One of the experiences I insisted on having during our trip to Italy was a cooking class. There are many options and it becomes challenging to discern one from the next. Fortunately our hotel recommended a private class offered by La Piaggia. This experience was beyond all my expectations; it was intimate, immersive, elegant and casual all at once.

Podere La Piaggia is a family run estate nestled among the hills of Chianti Classico. Situated on the slope overlooking Siena and the Val d’Elsa, the estate occupies an area of just over forty hectares, half of which are uncultivated and consist of woods, while the rest of the land is divided between vineyards and olive groves. In the center is the farmhouse, with the cellar below dating back to the 1600s. Three generations tend to this land.
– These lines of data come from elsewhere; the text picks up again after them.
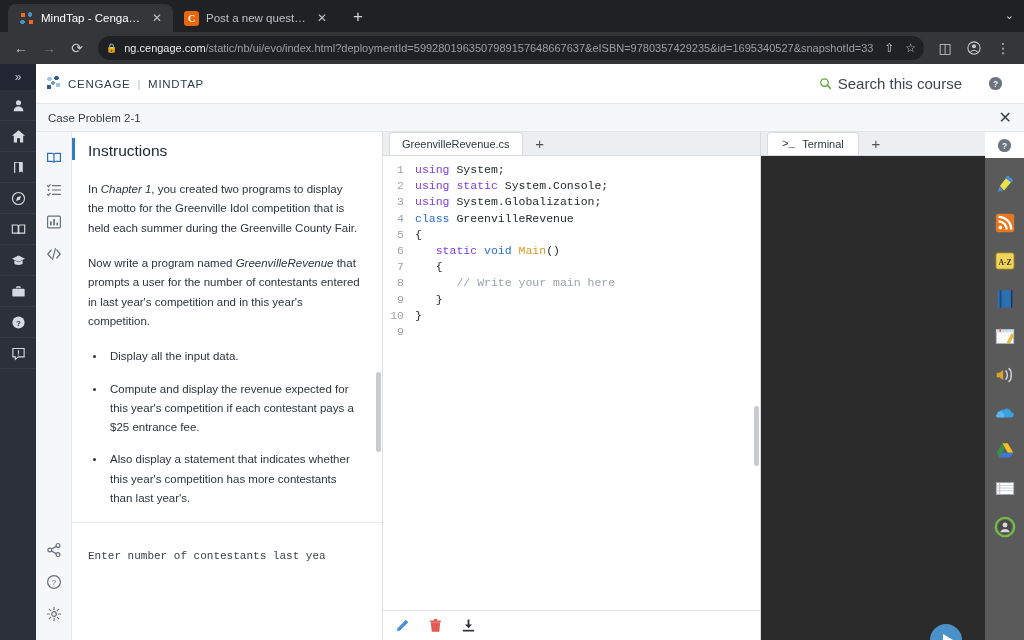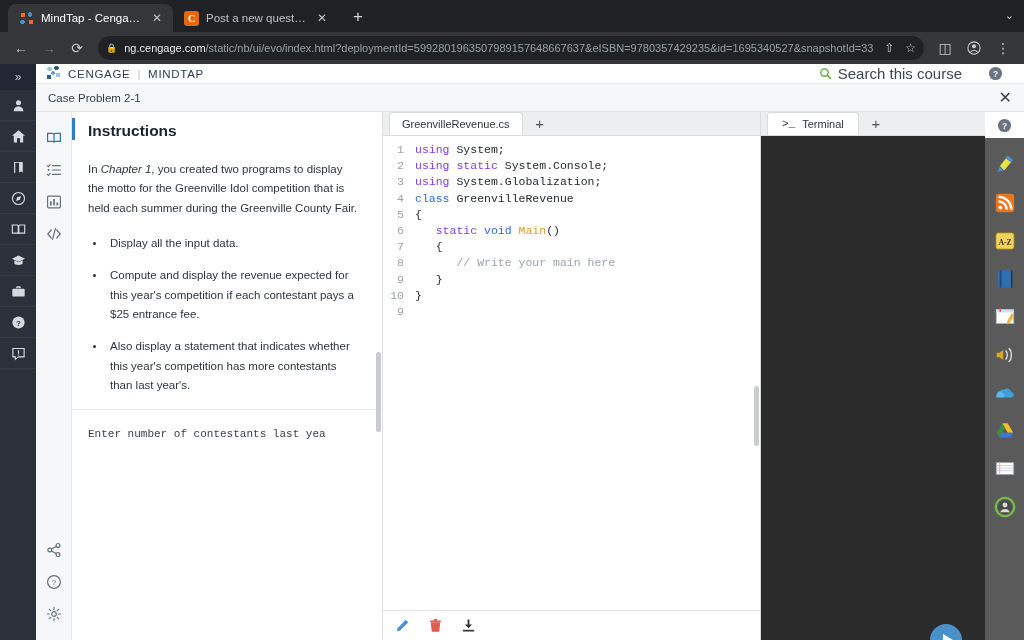--- a/index.html
+++ b/index.html
@@ -101,21 +101,21 @@
   .rico {
     width: 36px; height: 31px; display: flex; align-items: center;
     justify-content: center; color: #cdd2da;
     border-bottom: 1px solid #343a47;
   }
   .rico svg { width: 15px; height: 15px; fill: #d5dae1; }
 
   .appmain { flex: 1; display: flex; flex-direction: column; min-width: 0; }
 
   .apphdr {
-    height: 20px; background: #fff; border-bottom: 1px solid #e3e5e8;
+    height: 40px; background: #fff; border-bottom: 1px solid #e3e5e8;
     display: flex; align-items: center; padding: 0 10px;
   }
   .brand { display: flex; align-items: center; gap: 7px; }
   .clogo { width: 15px; height: 15px; position: relative; }
   .clogo::before {
     content: ""; position: absolute; inset: 0;
     background:
       radial-gradient(circle 2.4px at 3.5px 3px, #9fc4e0 99%, transparent 100%),
       radial-gradient(circle 2.2px at 10.5px 2px, #2f5d8a 99%, transparent 100%),
       radial-gradient(circle 2.4px at 12px 9px, #9fc4e0 99%, transparent 100%),
@@ -172,34 +172,34 @@
     display: flex; flex-direction: column; position: relative;
   }
   .instr-hdr {
     height: 32px; display: flex; align-items: center;
     padding: 6px 0 0 16px; position: relative;
   }
   .instr-hdr::before {
     content: ""; position: absolute; left: 0; top: 6px;
     width: 3px; height: 22px; background: #2d7fc1;
   }
-  .instr-hdr h1 { font-size: 15.5px; color: #1b242e; font-weight: bold; }
+  .instr-hdr h1 { font-size: 15.5px; color: #1b242e; font-weight: normal; }
   .instr-body {
     flex: 1; overflow: hidden; padding: 16px 22px 0 16px;
     font-size: 11.5px; color: #2c343c; line-height: 1.68;
     position: relative;
   }
   .instr-body p { margin-bottom: 16px; }
   .instr-body em { font-style: italic; }
   .instr-body ul { margin: 0 0 14px 18px; }
   .instr-body li { margin-bottom: 13px; padding-left: 4px; }
   .instr-body li::marker { font-size: 10px; }
   .code-sample {
     border-top: 1px solid #e6e8ea; margin: 0 -22px 0 -16px;
-    padding: 16px 16px 0 16px;
+    padding: 25px 16px 0 16px;
     font-family: "Liberation Mono", monospace;
     font-size: 11px; color: #3a4049; line-height: 1.55;
     white-space: pre; overflow: hidden;
   }
   .ivscroll {
     position: absolute; right: 1px; top: 240px;
     width: 5px; height: 80px; background: #c7ccd1; border-radius: 3px;
   }
 
   
@@ -472,20 +472,21 @@
               </svg>
           </div>
         </div>
 
         <div class="instr">
           <div class="instr-hdr">
             <h1>Instructions</h1>
           </div>
           <div class="instr-body">
             <p><span>In </span><em>Chapter 1</em><span>, you created two programs to display the motto for the Greenville Idol competition that is held each summer during the Greenville County Fair.</span></p>
+            <p><span>Now write a program named </span><em>GreenvilleRevenue</em><span> that prompts a user for the number of contestants entered in last year's competition and in this year's competition.</span></p>
             <ul>
               <li>Display all the input data.</li>
               <li>Compute and display the revenue expected for this year's competition if each contestant pays a $25 entrance fee.</li>
               <li>Also display a statement that indicates whether this year's competition has more contestants than last year's.</li>
             </ul>
             <div class="code-sample">Enter number of contestants last yea</div>
           </div>
           <div class="ivscroll"></div>
         </div>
Despite the necessary modernization carried out over the years, La Piaggia holds to the ancient winegrowing tradition with a respect for nature in all of the production phases.
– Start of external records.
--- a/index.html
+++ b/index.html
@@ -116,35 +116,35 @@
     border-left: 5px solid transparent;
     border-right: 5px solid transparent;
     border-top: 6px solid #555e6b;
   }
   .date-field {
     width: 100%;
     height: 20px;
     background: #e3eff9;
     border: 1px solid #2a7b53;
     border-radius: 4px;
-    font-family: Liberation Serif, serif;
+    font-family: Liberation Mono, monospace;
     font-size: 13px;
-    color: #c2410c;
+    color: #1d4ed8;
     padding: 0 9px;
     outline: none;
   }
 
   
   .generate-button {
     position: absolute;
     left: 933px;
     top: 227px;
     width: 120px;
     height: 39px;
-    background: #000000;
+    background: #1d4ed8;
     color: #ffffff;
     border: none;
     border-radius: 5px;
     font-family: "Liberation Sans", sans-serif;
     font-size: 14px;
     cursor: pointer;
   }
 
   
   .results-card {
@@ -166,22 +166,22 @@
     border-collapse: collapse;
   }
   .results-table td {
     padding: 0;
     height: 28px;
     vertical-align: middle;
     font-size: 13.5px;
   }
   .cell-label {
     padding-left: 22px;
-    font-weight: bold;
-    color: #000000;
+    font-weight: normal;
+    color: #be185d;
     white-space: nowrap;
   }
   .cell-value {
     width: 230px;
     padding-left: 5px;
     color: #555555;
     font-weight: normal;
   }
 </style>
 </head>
On the menu is tiramisu, tagliatelle with fresh tomato sauce and bruschetta. 

La Piaggia has their own beehive, producing honey in a variety of flavors correlating to the seasons. 

La Piaggia ages their wine in concrete, stainless steel and chestnut as seen here.
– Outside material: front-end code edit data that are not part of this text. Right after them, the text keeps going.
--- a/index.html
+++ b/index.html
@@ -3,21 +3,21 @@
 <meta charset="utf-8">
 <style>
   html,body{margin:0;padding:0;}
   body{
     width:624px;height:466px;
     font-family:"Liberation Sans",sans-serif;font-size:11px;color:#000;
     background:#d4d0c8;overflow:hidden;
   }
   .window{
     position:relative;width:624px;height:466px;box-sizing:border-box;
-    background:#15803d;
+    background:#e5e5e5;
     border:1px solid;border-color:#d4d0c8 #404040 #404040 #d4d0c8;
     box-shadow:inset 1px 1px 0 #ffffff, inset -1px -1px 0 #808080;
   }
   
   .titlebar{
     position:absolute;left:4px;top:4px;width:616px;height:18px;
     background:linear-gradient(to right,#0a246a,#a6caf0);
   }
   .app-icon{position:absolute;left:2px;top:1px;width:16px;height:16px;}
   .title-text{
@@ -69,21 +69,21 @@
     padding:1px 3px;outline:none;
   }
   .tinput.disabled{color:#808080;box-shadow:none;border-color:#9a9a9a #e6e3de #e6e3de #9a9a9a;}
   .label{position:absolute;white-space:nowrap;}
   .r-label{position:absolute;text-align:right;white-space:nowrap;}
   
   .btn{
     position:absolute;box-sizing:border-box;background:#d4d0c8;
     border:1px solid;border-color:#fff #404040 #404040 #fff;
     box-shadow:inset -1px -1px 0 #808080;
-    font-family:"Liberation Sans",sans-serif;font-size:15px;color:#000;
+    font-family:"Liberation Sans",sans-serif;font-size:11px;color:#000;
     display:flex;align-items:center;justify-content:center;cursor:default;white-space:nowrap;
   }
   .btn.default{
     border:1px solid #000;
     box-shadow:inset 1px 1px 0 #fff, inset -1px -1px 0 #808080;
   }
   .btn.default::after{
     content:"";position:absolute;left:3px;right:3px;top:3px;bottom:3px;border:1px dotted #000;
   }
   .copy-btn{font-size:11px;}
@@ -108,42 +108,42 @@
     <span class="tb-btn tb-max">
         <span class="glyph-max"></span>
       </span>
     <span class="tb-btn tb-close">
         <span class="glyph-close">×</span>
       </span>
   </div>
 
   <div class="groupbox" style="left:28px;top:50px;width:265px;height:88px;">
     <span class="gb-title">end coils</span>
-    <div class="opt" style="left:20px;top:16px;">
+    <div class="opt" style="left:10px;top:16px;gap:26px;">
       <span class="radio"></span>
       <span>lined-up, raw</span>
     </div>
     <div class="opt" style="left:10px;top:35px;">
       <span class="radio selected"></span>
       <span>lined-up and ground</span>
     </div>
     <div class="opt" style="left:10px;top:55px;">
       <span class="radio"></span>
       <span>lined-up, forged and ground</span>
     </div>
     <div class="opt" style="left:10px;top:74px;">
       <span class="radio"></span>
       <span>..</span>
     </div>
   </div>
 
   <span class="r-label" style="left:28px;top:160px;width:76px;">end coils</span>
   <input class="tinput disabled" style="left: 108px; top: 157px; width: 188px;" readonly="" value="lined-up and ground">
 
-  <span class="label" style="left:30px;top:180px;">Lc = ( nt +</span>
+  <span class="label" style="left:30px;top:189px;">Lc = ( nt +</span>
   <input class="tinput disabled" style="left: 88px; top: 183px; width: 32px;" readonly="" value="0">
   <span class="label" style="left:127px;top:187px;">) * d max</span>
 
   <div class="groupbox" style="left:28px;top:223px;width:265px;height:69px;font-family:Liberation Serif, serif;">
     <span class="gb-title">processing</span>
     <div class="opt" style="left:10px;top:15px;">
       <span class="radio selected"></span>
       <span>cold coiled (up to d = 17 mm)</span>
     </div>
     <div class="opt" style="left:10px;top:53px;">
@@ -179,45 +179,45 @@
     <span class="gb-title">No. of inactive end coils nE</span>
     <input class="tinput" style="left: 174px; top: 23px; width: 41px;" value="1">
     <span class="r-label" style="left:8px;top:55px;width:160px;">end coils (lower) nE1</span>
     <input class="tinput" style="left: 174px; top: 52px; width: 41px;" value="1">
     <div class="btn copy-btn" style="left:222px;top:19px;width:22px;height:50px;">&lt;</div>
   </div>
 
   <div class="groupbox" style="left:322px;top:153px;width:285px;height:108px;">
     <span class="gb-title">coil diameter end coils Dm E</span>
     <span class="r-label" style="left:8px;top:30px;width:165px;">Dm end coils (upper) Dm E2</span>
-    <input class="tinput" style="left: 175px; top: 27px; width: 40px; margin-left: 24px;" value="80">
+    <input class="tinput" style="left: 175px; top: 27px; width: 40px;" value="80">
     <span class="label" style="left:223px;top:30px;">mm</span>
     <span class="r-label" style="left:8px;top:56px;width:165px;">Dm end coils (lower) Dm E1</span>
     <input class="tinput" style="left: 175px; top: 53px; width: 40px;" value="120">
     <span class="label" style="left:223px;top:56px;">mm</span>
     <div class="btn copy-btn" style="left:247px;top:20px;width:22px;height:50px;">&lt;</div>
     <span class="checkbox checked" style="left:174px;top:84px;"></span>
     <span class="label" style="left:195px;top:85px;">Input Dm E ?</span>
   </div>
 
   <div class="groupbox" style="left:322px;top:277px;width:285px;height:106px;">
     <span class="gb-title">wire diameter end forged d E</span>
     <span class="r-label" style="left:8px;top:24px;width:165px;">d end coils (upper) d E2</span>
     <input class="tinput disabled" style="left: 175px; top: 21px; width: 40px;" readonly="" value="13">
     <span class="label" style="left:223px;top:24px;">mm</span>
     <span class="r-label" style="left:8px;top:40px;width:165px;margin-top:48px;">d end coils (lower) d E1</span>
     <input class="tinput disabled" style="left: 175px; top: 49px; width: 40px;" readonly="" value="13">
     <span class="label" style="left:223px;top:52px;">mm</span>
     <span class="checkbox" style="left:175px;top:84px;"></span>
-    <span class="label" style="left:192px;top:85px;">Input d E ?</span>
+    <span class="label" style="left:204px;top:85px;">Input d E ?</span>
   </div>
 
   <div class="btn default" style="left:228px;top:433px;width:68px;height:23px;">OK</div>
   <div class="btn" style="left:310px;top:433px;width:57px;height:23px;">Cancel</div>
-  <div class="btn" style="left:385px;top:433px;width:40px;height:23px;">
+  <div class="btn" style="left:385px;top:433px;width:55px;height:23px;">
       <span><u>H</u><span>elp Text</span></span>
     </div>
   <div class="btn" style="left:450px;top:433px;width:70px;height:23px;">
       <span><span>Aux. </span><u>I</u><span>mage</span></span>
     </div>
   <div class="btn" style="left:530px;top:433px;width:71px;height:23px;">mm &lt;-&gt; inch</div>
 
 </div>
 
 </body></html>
Oliver having a go at the antique olive press.

All the bottling and labeling is done here.

In the late 1800s, a terrible disease attacked Europe’s vineyards. It was called phylloxera. It originated in America and consisted of a microscopic bug that attacked vine roots and eventually killed the vine. It took almost 20 years for the cause of the problem to be identified. The solution was to plant American vines that were immune to the disease and graft European vines to the roots. Because of its location on the hill and the surrounding woods La Piaggia was not affected by the disease and still has age-old ungrafted vines.

All the vegetables and herbs are sourced from their organic garden.